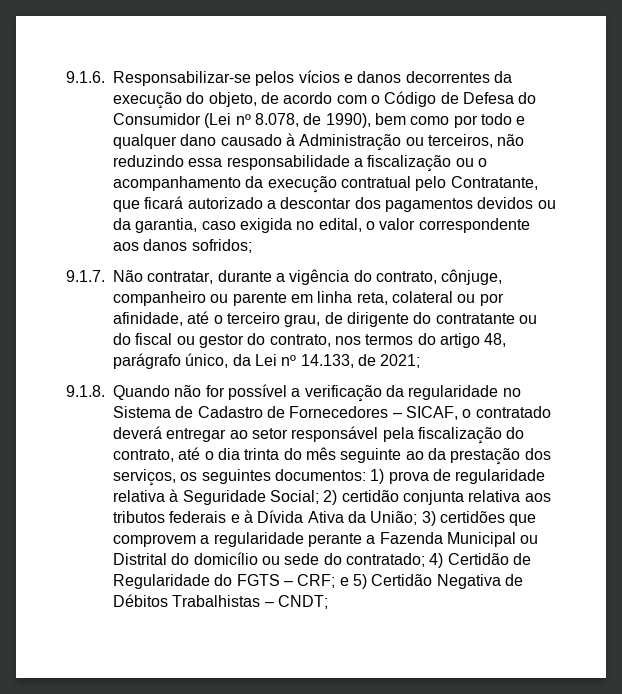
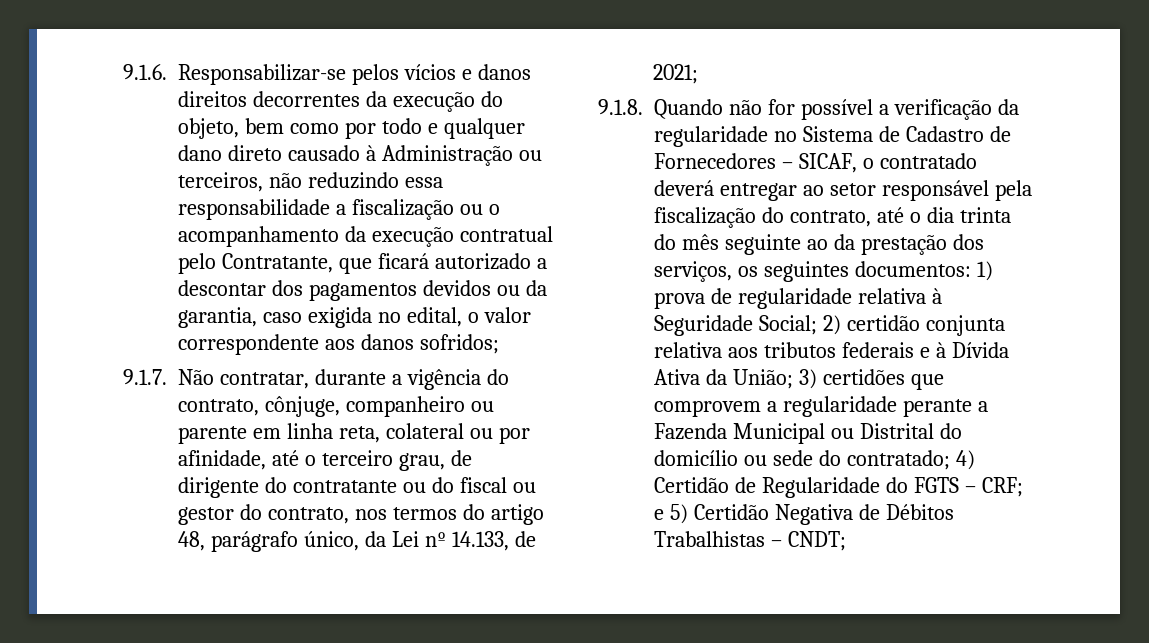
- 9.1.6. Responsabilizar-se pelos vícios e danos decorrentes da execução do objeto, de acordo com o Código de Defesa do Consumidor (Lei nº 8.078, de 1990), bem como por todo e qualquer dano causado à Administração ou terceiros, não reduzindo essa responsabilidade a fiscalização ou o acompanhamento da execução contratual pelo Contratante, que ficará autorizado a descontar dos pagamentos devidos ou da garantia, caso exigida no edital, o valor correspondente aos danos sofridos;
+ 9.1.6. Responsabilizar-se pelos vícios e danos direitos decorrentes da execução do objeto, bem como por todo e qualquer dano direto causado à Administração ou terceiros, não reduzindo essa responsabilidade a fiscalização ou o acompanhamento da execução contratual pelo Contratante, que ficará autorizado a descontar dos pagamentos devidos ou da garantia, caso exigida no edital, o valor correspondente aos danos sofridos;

◆ ◆ ◆ ◆ ◆ ◆ ◆

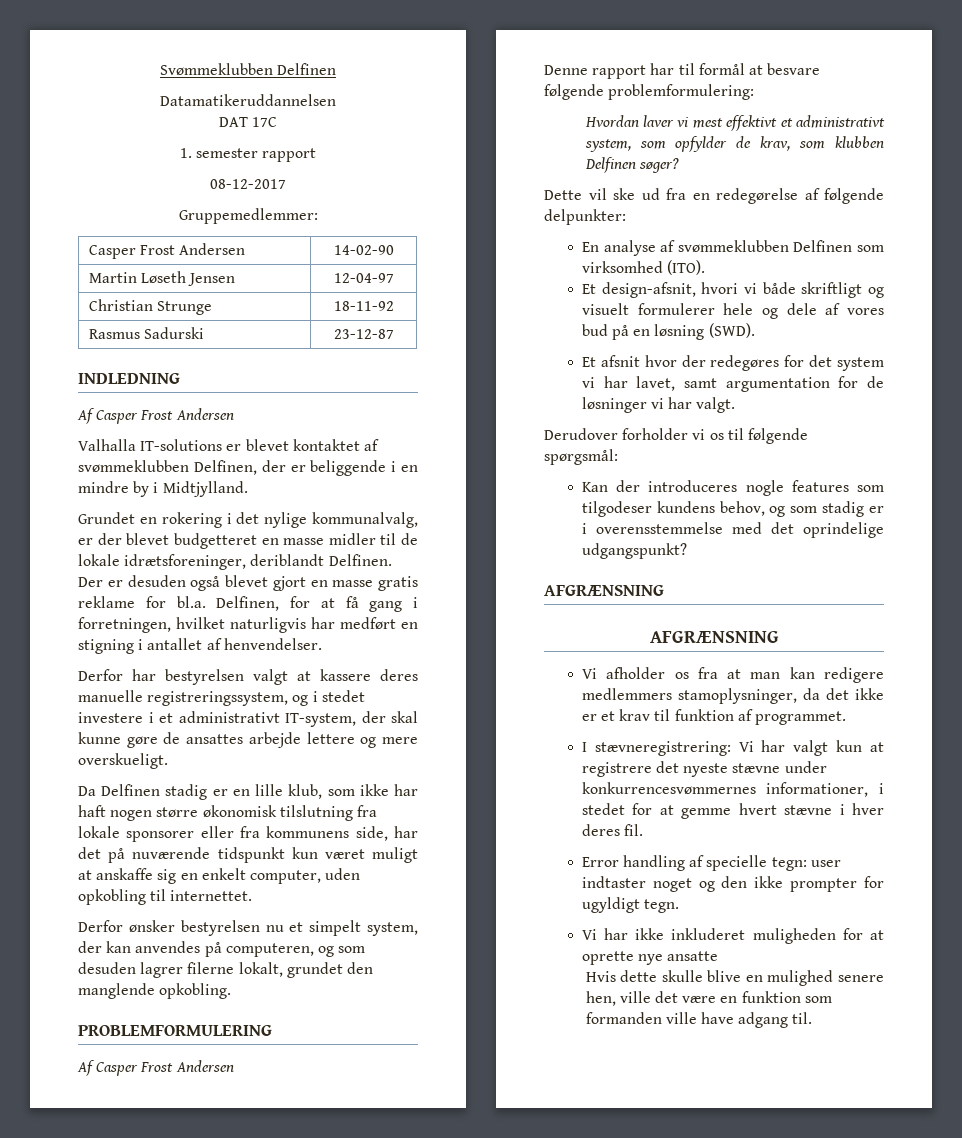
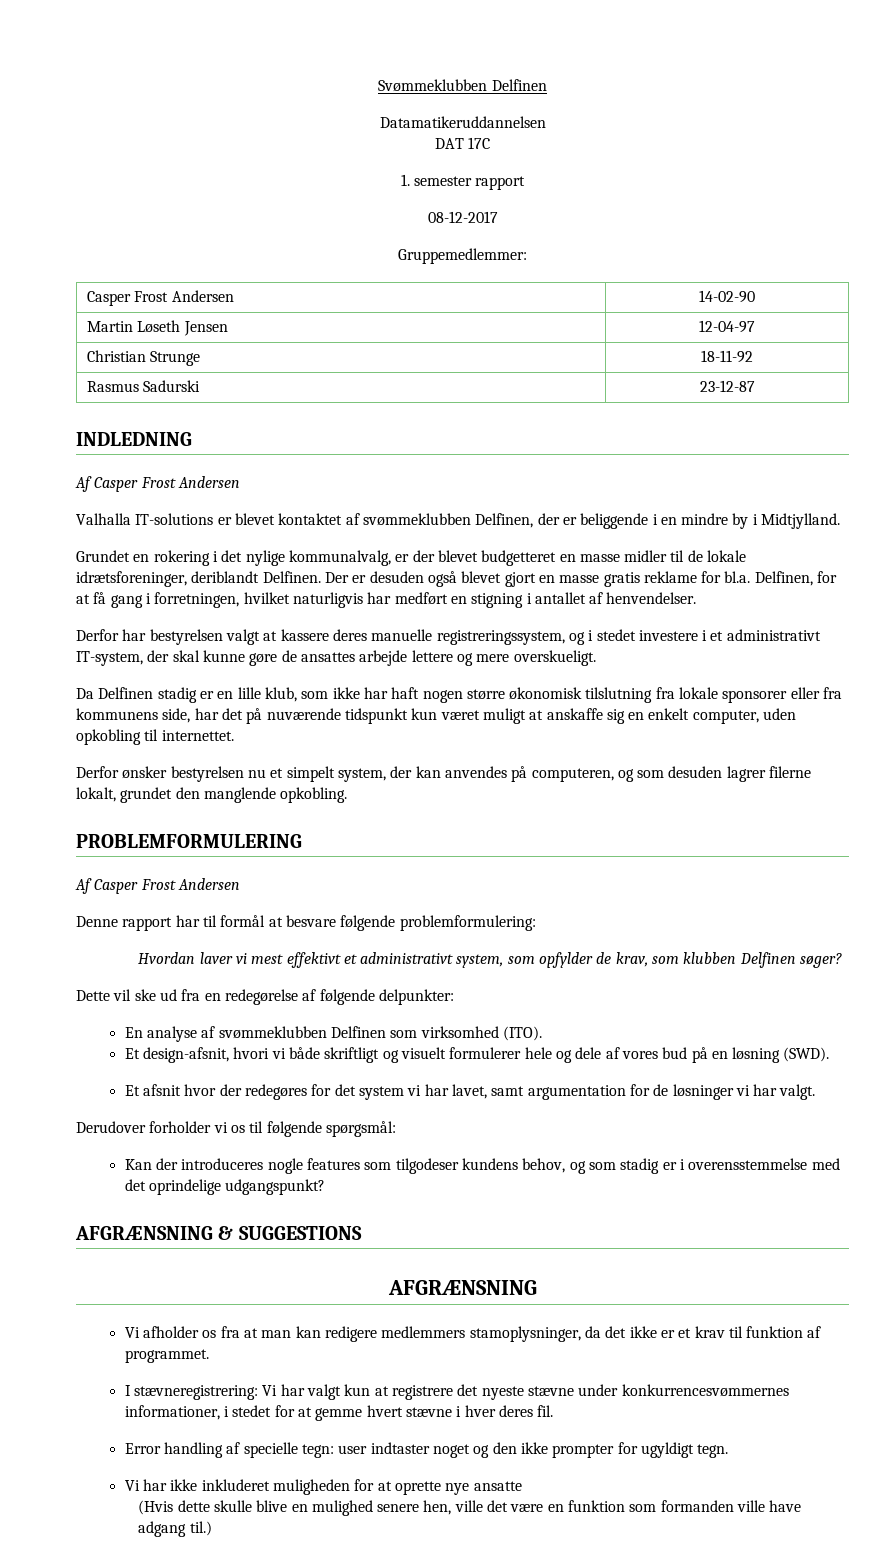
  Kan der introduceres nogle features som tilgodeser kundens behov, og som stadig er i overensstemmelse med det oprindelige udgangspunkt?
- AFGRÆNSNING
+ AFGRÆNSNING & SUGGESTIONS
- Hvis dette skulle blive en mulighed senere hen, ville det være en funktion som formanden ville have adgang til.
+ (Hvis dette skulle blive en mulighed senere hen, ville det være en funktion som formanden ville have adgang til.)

◆ ◆ ◆ ◆ ◆ ◆ ◆

When a line in the records above holds "have", that line is to be reported.

- Hvis dette skulle blive en mulighed senere hen, ville det være en funktion som formanden ville have adgang til.
+ (Hvis dette skulle blive en mulighed senere hen, ville det være en funktion som formanden ville have adgang til.)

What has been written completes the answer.